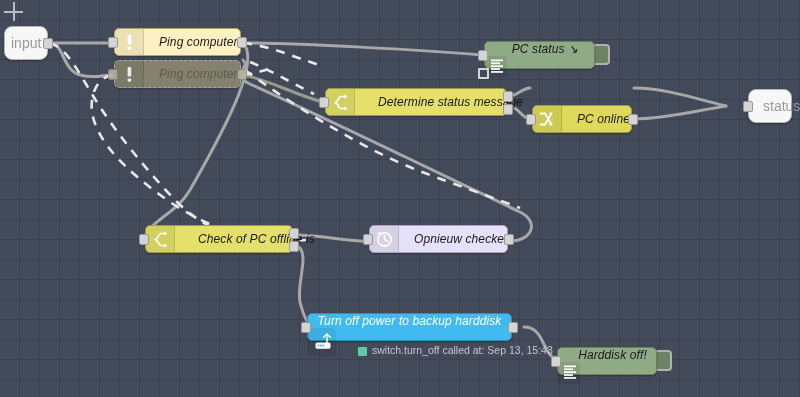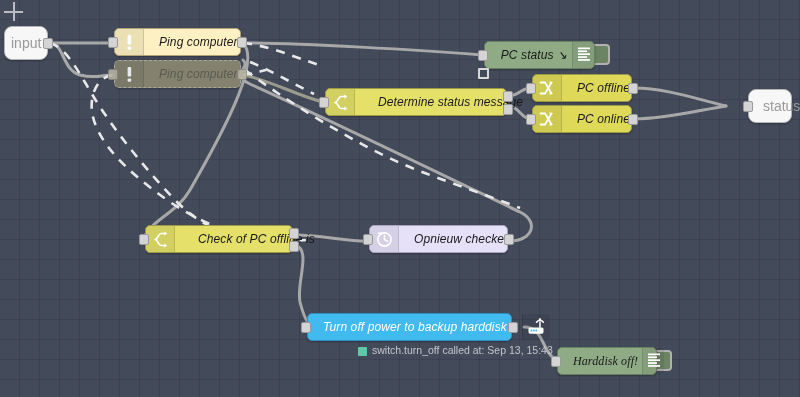--- a/index.html
+++ b/index.html
@@ -45,21 +45,21 @@
   .node .label {
     flex: 1 1 auto;
     display: flex; align-items: center;
     padding: 0 15px;
     font-style: italic;
     font-size: 12px;
     color: #1a1a1a;
     white-space: nowrap;
     letter-spacing: 0.1px;
   }
-  .node.right-icon { flex-direction: row; }
+  .node.right-icon { flex-direction: column; }
   .node.right-icon .icon-box {
     border-radius: 0 4px 4px 0;
     border-right: none;
     border-left: 1px solid rgba(0,0,0,0.12);
   }
 
   
   .n-yellow-light { background: #fdf0c2; border-color: #b3a374; }
   .n-yellow       { background: #e4e06a; border-color: #9c9947; gap: 8px; }
   .n-yellow-2     { background: #ded958; border-color: #9c9947; }
@@ -252,35 +252,20 @@
         </g>
         <path d="M11.2,0.6 L14.4,2.5 L11.2,4.4 Z" fill="#fff"></path>
         <path d="M11.2,12.6 L14.4,14.5 L11.2,16.4 Z" fill="#fff"></path>
       </svg>
     </div>
     <div class="label">Determine status message</div>
     <span class="port" style="right:-7px; top:2px;"></span>
     <span class="port" style="right:-7px; top:15px;"></span>
   </div>
 
-  <div class="node n-yellow-2" style="left:532px; top:74px; width:100px;">
-    <span class="port" style="left:-7px; top:8px;"></span>
-    <div class="icon-box">
-      <svg width="16" height="16" viewBox="0 0 16 16">
-        <g stroke="#fff" stroke-width="1.8" fill="none" stroke-linecap="round">
-          <path d="M1.5,2.5 L6,2.5 L12.5,13.5"></path>
-          <path d="M1.5,13.5 L6,13.5 L12.5,2.5"></path>
-        </g>
-        <path d="M10.2,1.2 L13.8,2.5 L11.2,5 Z" fill="#fff"></path>
-        <path d="M10.2,14.8 L13.8,13.5 L11.2,11 Z" fill="#fff"></path>
-      </svg>
-    </div>
-    <div class="label">PC offline</div>
-    <span class="port" style="right:-7px; top:8px;"></span>
-  </div>
 
   <div class="node n-yellow-2" style="left:532px; top:105px; width:100px;">
     <span class="port" style="left:-7px; top:8px;"></span>
     <div class="icon-box">
       <svg width="16" height="16" viewBox="0 0 16 16">
         <g stroke="#fff" stroke-width="1.8" fill="none" stroke-linecap="round">
           <path d="M1.5,2.5 L6,2.5 L12.5,13.5"></path>
           <path d="M1.5,13.5 L6,13.5 L12.5,2.5"></path>
         </g>
         <path d="M10.2,1.2 L13.8,2.5 L11.2,5 Z" fill="#fff"></path>
@@ -341,21 +326,21 @@
   </div>
 
   <div class="node-status" style="left:316px; top:344px;">
     <span class="sdot"></span>
     <span>switch.turn_off called at: Sep 13, 15:43</span>
   </div>
 
   <div class="dbg-btn" style="left:651px; top:350px;"></div>
   <div class="node n-green right-icon" style="left:557px; top:347px; width:100px;">
     <span class="port" style="left:-7px; top:8px;"></span>
-    <div class="label" style="justify-content:center; padding-right:4px;font-family:Liberation Serif, serif;">Harddisk off!</div>
+    <div class="label" style="justify-content:center; padding-right:4px;">Harddisk off!</div>
     <div class="icon-box" style="flex:0 0 22px; width:22px;">
       <svg width="12" height="16" viewBox="0 0 12 16">
         <g fill="#fff">
           <rect x="0" y="0.5" width="12" height="1.7"></rect>
           <rect x="0" y="3.4" width="9" height="1.7"></rect>
           <rect x="0" y="6.3" width="12" height="1.7"></rect>
           <rect x="0" y="9.2" width="9" height="1.7"></rect>
           <rect x="0" y="12.1" width="12" height="1.7"></rect>
         </g>
       </svg>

**What you will do:**
Go through the records above. Copy each line in which the string "color" appears.

**Answer section:**
     color: #1a1a1a;
   .n-yellow-light { background: #fdf0c2; border-color: #b3a374; }
   .n-yellow       { background: #e4e06a; border-color: #9c9947; gap: 8px; }
   .n-yellow-2     { background: #ded958; border-color: #9c9947; }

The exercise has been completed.